THE TASK →
Please return each entry exactly as it appears, but not the pictures.

[Stored items from a collection]
■ ■ ■ ■ ■

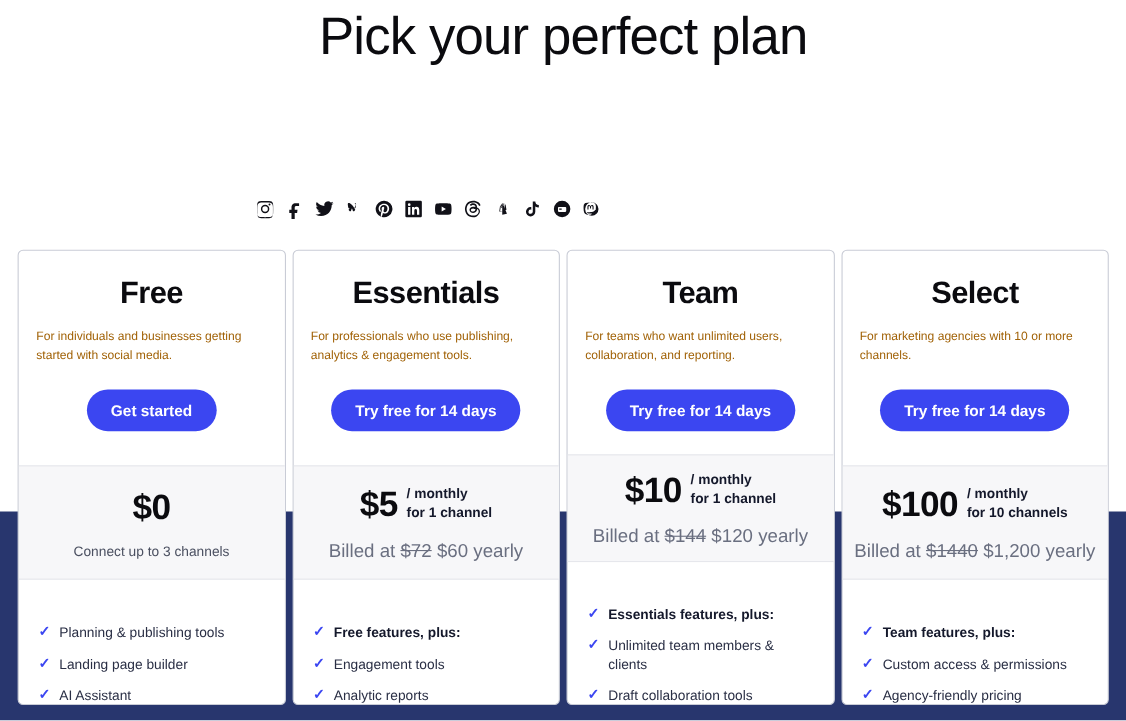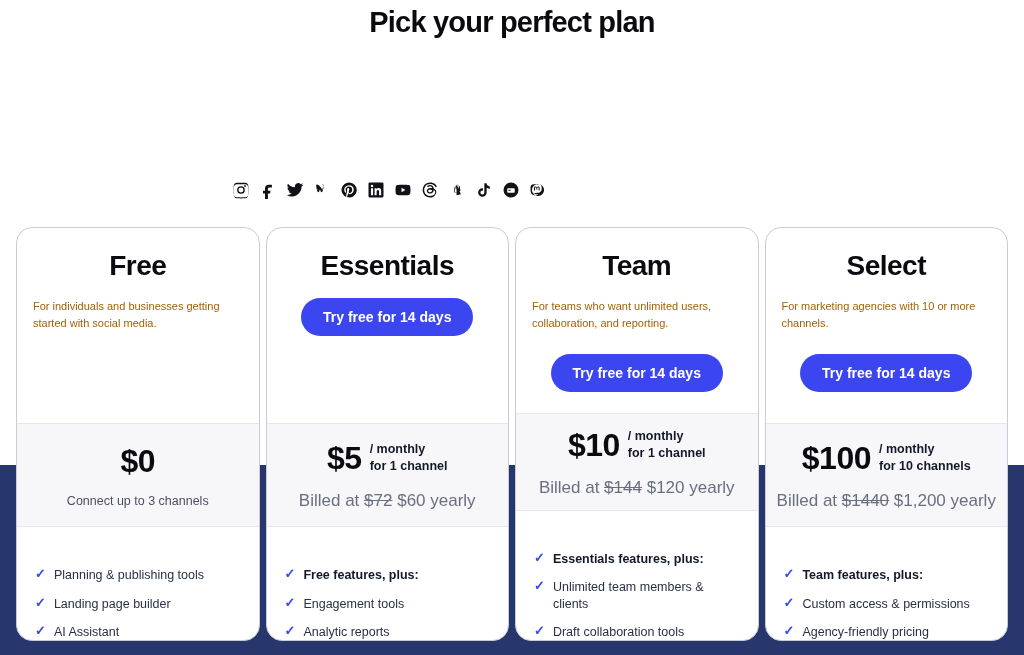--- a/index.html
+++ b/index.html
@@ -15,21 +15,21 @@
   .navy-band {
     position: absolute; left: 0; top: 465px;
     width: 1024px; height: 190px;
     background: #28366e;
     z-index: 0;
   }
 
   .page-title {
     position: absolute; top: 6px; left: 0; width: 1024px;
     text-align: center;
-    font-size: 29px; font-weight: 700; letter-spacing: -0.8px;
+    font-size: 48px; font-weight: 400; letter-spacing: -0.8px;
     color: #0b0b0f;
     z-index: 2;
   }
 
   
   .controls { position: absolute; top: 104px; left: 0; width: 1024px; height: 70px; z-index: 2; }
 
   .control-group { position: absolute; text-align: center; }
   .control-label {
     font-size: 12.5px; color: #3a3f52; font-weight: 600;
@@ -92,21 +92,21 @@
   
   .cards {
     position: absolute; top: 227px; left: 16px;
     width: 992px; height: 414px;
     display: flex; gap: 6px; z-index: 2;
   }
   .card {
     width: 244px; height: 414px;
     background: #ffffff;
     border: 1px solid #c9ccd6;
-    border-radius: 16px;
+    border-radius: 5px;
     display: flex; flex-direction: column;
     overflow: hidden;
     gap: 16px;
   }
   .card-top {
     padding: 22px 16px 0;
     height: 191px;
     display: flex; flex-direction: column; align-items: center;
   }
   .plan-name {
@@ -239,20 +239,21 @@
       </span>
   </div>
 
 
   <div class="cards">
 
     <div class="card">
       <div class="card-top">
         <div class="plan-name">Free</div>
         <div class="plan-desc">For individuals and businesses getting started with social media.</div>
+        <button class="cta">Get started</button>
       </div>
       <div class="card-price">
         <div class="price-row">
           <span class="price-amount">$0</span>
         </div>
         <div class="price-sub">Connect up to 3 channels</div>
       </div>
       <div class="card-features">
         <div class="feature">
           <span class="check">✓</span>
@@ -265,20 +266,21 @@
         <div class="feature">
           <span class="check">✓</span>
           <span>AI Assistant</span>
         </div>
       </div>
     </div>
 
     <div class="card">
       <div class="card-top">
         <div class="plan-name">Essentials</div>
+        <div class="plan-desc">For professionals who use publishing, analytics &amp; engagement tools.</div>
         <button class="cta">Try free for 14 days</button>
       </div>
       <div class="card-price">
         <div class="price-row">
           <span class="price-amount">$5</span>
           <span class="price-unit">
             <span>/ monthly</span><br>
             <span>for 1 channel</span>
           </span>
         </div>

■ ■ ■ ■ ■

RESULT FOR THIS TASK →
--- a/index.html
+++ b/index.html
@@ -15,21 +15,21 @@
   .navy-band {
     position: absolute; left: 0; top: 465px;
     width: 1024px; height: 190px;
     background: #28366e;
     z-index: 0;
   }
 
   .page-title {
     position: absolute; top: 6px; left: 0; width: 1024px;
     text-align: center;
-    font-size: 29px; font-weight: 700; letter-spacing: -0.8px;
+    font-size: 48px; font-weight: 400; letter-spacing: -0.8px;
     color: #0b0b0f;
     z-index: 2;
   }
 
   
   .controls { position: absolute; top: 104px; left: 0; width: 1024px; height: 70px; z-index: 2; }
 
   .control-group { position: absolute; text-align: center; }
   .control-label {
     font-size: 12.5px; color: #3a3f52; font-weight: 600;
@@ -92,21 +92,21 @@
   
   .cards {
     position: absolute; top: 227px; left: 16px;
     width: 992px; height: 414px;
     display: flex; gap: 6px; z-index: 2;
   }
   .card {
     width: 244px; height: 414px;
     background: #ffffff;
     border: 1px solid #c9ccd6;
-    border-radius: 16px;
+    border-radius: 5px;
     display: flex; flex-direction: column;
     overflow: hidden;
     gap: 16px;
   }
   .card-top {
     padding: 22px 16px 0;
     height: 191px;
     display: flex; flex-direction: column; align-items: center;
   }
   .plan-name {
@@ -239,20 +239,21 @@
       </span>
   </div>
 
 
   <div class="cards">
 
     <div class="card">
       <div class="card-top">
         <div class="plan-name">Free</div>
         <div class="plan-desc">For individuals and businesses getting started with social media.</div>
+        <button class="cta">Get started</button>
       </div>
       <div class="card-price">
         <div class="price-row">
           <span class="price-amount">$0</span>
         </div>
         <div class="price-sub">Connect up to 3 channels</div>
       </div>
       <div class="card-features">
         <div class="feature">
           <span class="check">✓</span>
@@ -265,20 +266,21 @@
         <div class="feature">
           <span class="check">✓</span>
           <span>AI Assistant</span>
         </div>
       </div>
     </div>
 
     <div class="card">
       <div class="card-top">
         <div class="plan-name">Essentials</div>
+        <div class="plan-desc">For professionals who use publishing, analytics &amp; engagement tools.</div>
         <button class="cta">Try free for 14 days</button>
       </div>
       <div class="card-price">
         <div class="price-row">
           <span class="price-amount">$5</span>
           <span class="price-unit">
             <span>/ monthly</span><br>
             <span>for 1 channel</span>
           </span>
         </div>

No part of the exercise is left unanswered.